◆ Problem requirements
In the records that follow, the lines from the one containing "2020: none -> 14658" to the one containing "Close, 6:47am: none -> 8.4", inclusive, are to be given again exactly.
[Entries supplied — start]
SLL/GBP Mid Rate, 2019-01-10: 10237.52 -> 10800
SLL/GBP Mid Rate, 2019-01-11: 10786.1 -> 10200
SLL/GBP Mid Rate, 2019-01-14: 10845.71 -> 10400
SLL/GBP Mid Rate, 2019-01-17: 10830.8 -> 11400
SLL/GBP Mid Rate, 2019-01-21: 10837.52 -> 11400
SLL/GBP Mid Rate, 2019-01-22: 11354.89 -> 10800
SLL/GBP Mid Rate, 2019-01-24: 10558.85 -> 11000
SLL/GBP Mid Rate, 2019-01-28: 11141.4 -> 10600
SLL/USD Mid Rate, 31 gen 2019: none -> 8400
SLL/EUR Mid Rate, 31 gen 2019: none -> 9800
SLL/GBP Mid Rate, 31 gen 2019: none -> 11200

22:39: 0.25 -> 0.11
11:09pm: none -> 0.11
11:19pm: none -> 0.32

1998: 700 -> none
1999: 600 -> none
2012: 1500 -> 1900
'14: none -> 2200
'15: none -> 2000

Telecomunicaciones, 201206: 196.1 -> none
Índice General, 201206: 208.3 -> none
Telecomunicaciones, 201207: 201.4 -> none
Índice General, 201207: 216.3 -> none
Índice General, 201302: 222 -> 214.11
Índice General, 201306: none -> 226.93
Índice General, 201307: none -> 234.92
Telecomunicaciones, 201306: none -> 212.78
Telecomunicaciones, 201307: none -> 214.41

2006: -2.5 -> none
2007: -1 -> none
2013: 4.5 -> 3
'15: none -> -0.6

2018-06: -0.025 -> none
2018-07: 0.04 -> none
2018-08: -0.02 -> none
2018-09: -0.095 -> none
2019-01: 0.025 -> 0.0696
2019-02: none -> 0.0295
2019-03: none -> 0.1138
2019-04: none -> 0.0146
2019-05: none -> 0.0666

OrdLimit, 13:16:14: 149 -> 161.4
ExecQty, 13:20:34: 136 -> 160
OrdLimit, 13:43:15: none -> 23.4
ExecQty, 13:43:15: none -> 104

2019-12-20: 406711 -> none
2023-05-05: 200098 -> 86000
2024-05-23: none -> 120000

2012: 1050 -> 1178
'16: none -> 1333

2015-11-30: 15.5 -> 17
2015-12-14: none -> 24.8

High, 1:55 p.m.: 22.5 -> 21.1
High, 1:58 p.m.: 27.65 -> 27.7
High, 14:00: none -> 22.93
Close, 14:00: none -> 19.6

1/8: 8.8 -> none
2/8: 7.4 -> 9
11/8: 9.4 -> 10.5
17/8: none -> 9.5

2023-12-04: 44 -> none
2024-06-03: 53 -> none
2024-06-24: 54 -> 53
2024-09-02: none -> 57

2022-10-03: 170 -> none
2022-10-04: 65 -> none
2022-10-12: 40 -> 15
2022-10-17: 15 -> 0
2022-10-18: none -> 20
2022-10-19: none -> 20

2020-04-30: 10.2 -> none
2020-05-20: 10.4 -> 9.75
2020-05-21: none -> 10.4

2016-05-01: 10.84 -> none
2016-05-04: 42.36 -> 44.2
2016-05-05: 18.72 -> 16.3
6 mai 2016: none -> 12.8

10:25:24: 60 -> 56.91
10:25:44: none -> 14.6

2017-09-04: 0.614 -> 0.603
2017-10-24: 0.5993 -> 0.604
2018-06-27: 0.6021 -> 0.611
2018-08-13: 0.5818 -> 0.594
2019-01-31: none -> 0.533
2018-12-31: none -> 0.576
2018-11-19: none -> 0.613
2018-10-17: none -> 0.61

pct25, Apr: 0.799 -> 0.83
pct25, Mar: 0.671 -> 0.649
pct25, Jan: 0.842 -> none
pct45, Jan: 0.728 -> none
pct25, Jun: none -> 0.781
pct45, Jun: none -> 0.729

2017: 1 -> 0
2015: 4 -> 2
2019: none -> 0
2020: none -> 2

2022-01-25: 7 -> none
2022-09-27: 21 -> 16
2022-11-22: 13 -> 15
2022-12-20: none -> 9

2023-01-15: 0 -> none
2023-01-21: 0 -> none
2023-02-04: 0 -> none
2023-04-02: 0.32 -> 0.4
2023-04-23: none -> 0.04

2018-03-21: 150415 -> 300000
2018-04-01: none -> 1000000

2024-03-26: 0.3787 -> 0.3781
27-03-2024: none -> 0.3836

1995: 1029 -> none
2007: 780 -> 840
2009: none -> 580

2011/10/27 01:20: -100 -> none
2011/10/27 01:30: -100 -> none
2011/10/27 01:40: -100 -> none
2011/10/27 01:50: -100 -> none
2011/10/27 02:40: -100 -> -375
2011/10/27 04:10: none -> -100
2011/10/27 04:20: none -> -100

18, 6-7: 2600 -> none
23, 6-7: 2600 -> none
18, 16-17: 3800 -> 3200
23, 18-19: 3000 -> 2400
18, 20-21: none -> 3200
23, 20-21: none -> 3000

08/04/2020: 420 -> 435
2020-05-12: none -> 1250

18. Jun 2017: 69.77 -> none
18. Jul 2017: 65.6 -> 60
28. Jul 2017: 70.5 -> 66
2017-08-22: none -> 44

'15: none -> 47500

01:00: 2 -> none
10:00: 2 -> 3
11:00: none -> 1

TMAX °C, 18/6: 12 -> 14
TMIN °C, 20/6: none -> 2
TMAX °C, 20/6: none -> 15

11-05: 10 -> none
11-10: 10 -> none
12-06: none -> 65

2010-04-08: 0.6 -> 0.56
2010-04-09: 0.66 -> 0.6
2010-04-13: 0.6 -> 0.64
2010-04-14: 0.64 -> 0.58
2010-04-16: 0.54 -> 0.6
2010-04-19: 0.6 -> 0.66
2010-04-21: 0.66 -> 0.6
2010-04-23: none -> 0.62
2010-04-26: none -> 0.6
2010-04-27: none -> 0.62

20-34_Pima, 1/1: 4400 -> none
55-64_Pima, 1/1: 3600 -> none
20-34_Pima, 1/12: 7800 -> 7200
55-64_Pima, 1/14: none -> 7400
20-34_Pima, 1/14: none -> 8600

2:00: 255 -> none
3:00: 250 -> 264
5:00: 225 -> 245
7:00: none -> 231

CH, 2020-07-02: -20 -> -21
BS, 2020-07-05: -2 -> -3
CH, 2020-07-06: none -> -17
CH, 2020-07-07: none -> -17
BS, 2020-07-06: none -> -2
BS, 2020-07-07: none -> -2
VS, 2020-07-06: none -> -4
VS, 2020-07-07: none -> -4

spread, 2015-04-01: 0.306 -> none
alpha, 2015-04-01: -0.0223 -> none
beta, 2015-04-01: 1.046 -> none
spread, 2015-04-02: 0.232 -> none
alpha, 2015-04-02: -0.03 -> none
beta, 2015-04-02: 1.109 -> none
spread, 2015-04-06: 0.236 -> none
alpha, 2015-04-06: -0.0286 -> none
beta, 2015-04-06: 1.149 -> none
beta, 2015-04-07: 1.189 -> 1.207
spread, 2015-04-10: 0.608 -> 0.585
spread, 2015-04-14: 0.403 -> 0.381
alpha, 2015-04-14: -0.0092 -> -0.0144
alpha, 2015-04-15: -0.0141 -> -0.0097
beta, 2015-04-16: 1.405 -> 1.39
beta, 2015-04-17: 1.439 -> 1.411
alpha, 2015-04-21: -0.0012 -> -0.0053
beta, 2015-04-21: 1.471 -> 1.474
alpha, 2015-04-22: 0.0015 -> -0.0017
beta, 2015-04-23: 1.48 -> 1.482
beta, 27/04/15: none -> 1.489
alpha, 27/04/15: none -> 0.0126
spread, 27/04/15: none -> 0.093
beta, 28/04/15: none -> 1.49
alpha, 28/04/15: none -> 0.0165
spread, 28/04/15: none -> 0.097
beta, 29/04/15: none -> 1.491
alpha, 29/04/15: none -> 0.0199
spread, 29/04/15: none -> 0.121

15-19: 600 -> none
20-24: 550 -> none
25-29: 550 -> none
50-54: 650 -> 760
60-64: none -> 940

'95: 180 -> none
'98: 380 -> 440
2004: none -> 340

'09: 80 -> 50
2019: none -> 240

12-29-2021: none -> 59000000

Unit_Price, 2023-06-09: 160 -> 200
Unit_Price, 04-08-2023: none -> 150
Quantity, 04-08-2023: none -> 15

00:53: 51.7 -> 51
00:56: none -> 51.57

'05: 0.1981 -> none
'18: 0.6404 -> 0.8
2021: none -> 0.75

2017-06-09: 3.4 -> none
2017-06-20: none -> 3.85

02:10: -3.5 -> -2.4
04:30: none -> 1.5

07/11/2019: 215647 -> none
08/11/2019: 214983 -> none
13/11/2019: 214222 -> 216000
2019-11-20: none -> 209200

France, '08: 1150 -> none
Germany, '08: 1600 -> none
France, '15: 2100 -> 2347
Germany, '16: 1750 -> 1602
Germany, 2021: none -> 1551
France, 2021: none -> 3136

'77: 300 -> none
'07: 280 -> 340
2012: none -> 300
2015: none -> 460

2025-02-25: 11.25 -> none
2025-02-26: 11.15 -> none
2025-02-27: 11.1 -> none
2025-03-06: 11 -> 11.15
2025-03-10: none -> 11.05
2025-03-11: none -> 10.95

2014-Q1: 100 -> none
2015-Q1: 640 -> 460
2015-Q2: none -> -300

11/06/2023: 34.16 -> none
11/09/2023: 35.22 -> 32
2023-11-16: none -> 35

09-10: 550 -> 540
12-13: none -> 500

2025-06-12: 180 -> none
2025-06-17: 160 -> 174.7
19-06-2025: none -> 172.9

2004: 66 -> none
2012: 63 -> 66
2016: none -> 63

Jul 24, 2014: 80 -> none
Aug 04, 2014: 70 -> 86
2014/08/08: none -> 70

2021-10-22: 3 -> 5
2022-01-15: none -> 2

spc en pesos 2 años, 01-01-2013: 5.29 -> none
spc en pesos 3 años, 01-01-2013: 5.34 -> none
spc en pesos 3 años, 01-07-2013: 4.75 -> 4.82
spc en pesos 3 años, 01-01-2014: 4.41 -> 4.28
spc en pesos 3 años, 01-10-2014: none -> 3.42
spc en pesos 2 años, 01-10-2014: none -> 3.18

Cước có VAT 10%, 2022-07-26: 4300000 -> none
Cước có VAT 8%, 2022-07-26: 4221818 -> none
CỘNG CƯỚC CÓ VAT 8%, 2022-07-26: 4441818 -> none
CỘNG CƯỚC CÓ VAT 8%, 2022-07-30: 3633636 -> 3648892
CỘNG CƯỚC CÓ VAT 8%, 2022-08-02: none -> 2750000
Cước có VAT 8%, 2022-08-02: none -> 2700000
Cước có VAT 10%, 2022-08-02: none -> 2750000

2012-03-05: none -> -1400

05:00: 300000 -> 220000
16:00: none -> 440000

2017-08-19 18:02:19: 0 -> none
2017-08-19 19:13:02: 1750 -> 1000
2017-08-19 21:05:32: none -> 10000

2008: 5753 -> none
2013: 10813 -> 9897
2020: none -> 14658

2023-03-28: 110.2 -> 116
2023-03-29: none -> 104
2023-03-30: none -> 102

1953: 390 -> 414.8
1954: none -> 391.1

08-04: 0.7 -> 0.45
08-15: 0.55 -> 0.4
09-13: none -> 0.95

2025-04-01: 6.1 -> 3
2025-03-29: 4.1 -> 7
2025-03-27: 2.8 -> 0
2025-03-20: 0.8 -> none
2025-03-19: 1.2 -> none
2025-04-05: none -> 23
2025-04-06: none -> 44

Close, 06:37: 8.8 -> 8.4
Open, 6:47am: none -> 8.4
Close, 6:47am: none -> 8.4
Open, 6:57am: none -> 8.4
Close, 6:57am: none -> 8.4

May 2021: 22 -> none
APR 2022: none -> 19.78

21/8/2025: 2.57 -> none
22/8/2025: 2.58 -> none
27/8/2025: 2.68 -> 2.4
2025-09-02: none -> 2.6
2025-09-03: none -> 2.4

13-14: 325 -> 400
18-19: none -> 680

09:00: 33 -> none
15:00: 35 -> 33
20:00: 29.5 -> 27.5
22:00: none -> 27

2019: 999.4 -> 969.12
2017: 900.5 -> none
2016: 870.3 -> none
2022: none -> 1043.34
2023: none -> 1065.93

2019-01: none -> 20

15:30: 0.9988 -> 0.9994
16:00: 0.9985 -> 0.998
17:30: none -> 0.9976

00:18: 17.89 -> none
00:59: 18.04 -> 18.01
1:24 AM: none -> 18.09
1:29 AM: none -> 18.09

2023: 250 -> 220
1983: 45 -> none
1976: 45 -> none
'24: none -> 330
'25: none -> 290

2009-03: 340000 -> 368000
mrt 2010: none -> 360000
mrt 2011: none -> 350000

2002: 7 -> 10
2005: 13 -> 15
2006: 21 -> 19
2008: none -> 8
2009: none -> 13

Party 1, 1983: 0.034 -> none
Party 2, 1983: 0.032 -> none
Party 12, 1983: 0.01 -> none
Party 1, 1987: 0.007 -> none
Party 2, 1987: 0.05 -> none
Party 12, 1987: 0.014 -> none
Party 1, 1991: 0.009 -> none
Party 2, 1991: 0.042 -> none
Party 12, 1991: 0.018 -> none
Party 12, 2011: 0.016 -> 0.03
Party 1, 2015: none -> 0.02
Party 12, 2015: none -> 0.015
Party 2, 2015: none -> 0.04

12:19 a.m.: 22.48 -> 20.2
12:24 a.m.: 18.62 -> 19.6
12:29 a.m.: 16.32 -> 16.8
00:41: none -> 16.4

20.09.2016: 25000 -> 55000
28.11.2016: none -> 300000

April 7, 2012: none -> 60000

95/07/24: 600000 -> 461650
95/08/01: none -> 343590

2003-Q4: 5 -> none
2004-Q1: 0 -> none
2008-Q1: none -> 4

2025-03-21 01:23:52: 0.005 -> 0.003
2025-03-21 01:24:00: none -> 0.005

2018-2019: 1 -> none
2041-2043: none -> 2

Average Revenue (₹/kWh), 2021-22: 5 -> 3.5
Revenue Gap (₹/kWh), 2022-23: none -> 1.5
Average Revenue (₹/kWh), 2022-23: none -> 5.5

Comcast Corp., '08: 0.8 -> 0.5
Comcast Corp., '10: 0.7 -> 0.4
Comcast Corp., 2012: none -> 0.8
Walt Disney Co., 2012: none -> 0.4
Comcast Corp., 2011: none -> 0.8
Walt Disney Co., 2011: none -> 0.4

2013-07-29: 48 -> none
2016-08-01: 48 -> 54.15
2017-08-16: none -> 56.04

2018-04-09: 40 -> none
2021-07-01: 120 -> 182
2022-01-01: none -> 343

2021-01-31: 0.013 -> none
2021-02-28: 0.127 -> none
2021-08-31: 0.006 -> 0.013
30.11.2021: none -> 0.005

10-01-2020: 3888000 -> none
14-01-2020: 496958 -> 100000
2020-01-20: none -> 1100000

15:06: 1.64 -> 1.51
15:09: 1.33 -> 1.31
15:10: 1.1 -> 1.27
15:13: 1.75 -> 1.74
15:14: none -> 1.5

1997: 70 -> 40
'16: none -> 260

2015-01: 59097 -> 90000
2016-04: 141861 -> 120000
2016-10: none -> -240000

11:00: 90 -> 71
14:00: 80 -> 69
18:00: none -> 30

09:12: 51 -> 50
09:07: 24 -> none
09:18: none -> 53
[Entries supplied — finish]
◆ Solution to this exercise
2020: none -> 14658

2023-03-28: 110.2 -> 116
2023-03-29: none -> 104
2023-03-30: none -> 102

1953: 390 -> 414.8
1954: none -> 391.1

08-04: 0.7 -> 0.45
08-15: 0.55 -> 0.4
09-13: none -> 0.95

2025-04-01: 6.1 -> 3
2025-03-29: 4.1 -> 7
2025-03-27: 2.8 -> 0
2025-03-20: 0.8 -> none
2025-03-19: 1.2 -> none
2025-04-05: none -> 23
2025-04-06: none -> 44

Close, 06:37: 8.8 -> 8.4
Open, 6:47am: none -> 8.4
Close, 6:47am: none -> 8.4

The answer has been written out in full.